◆ **Work request**
No pictures, please: print exactly the lines from the one that contains "text: VALID ->" through the last line of the listing.
.....
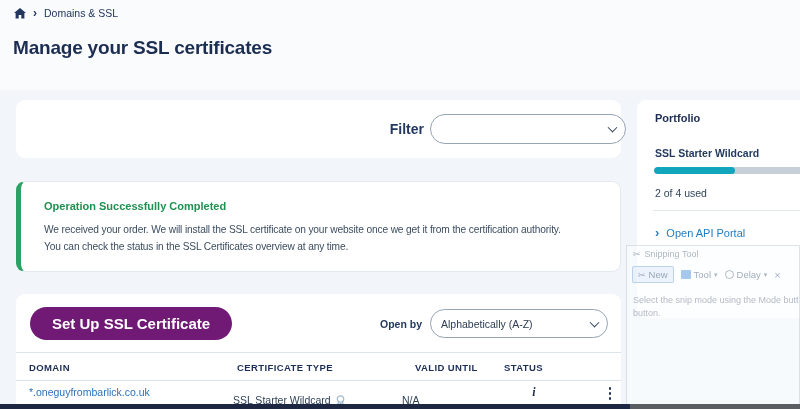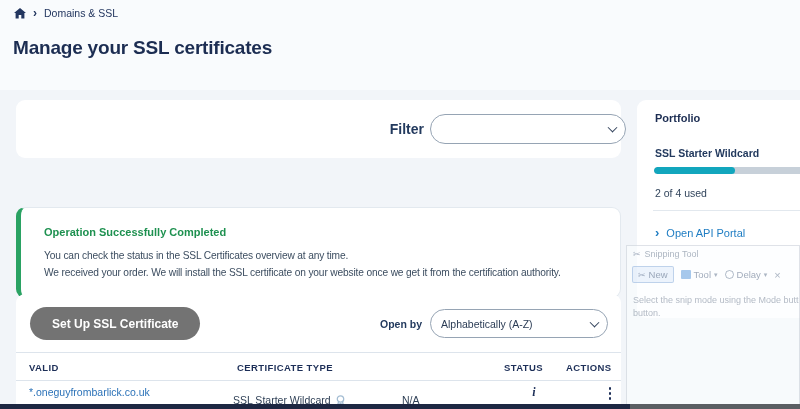"Operation Successfully Completed" .alert-card { margin-top: 26px -> none }
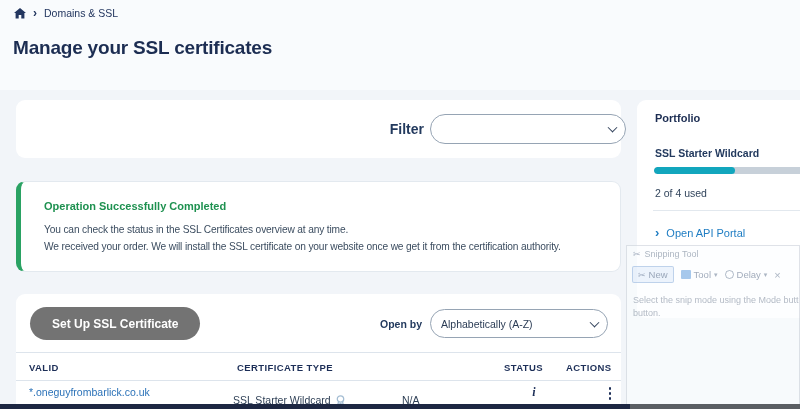"You can check the status" div { order: before "We received your order. We" -> after "We received your order. We" }
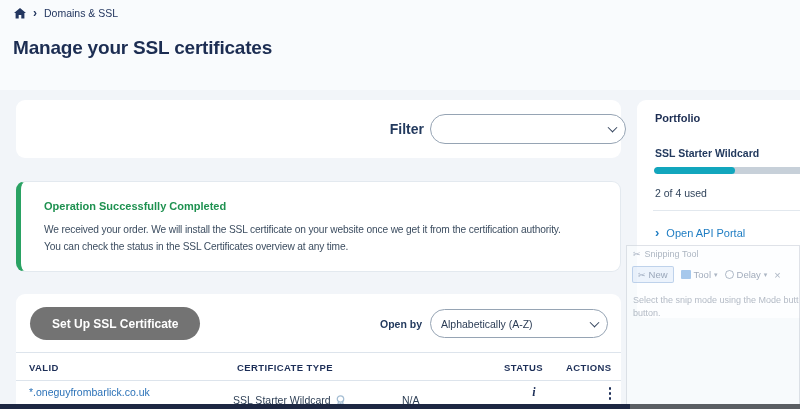"Set Up SSL Certificate" .setup-btn { background: #737373 -> #701a75; font-size: 12px -> 15px }
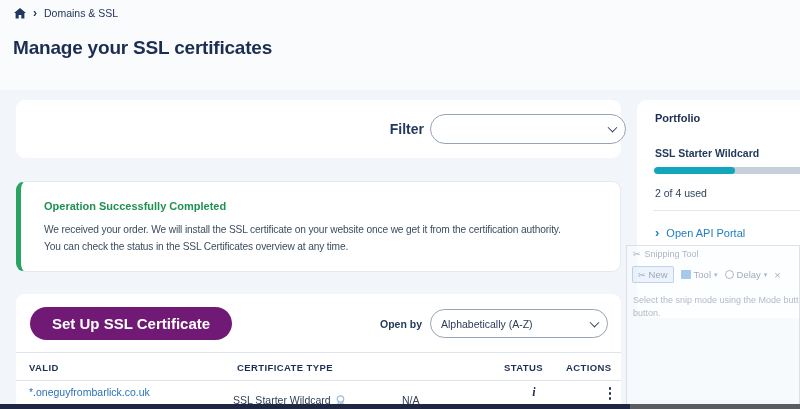"VALID" div.th { text: VALID -> DOMAIN }
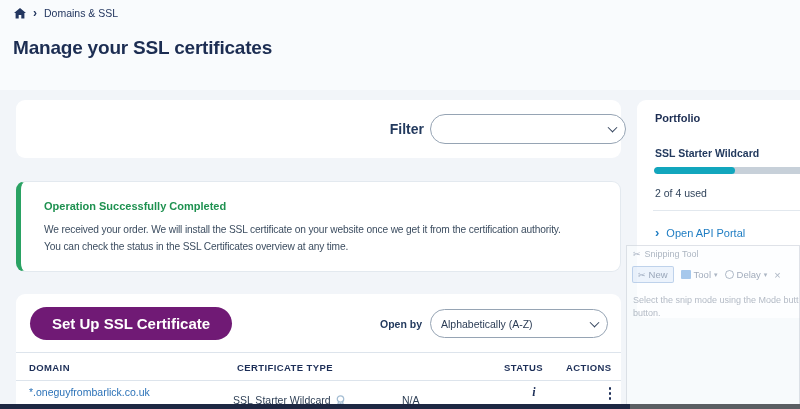"VALID UNTIL" div.th { html: none -> <div>VALID UNTIL</div> }
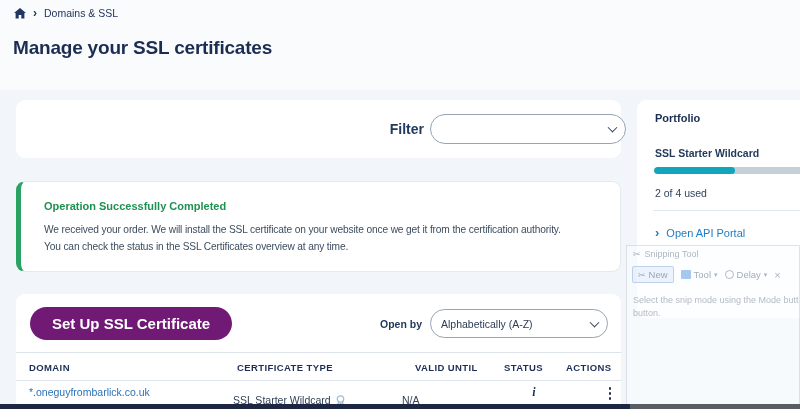"ACTIONS" div.th { html: <div>ACTIONS</div> -> none }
.....
◆ **Answer section**
"VALID" div.th { text: VALID -> DOMAIN }
"VALID UNTIL" div.th { html: none -> <div>VALID UNTIL</div> }
"ACTIONS" div.th { html: <div>ACTIONS</div> -> none }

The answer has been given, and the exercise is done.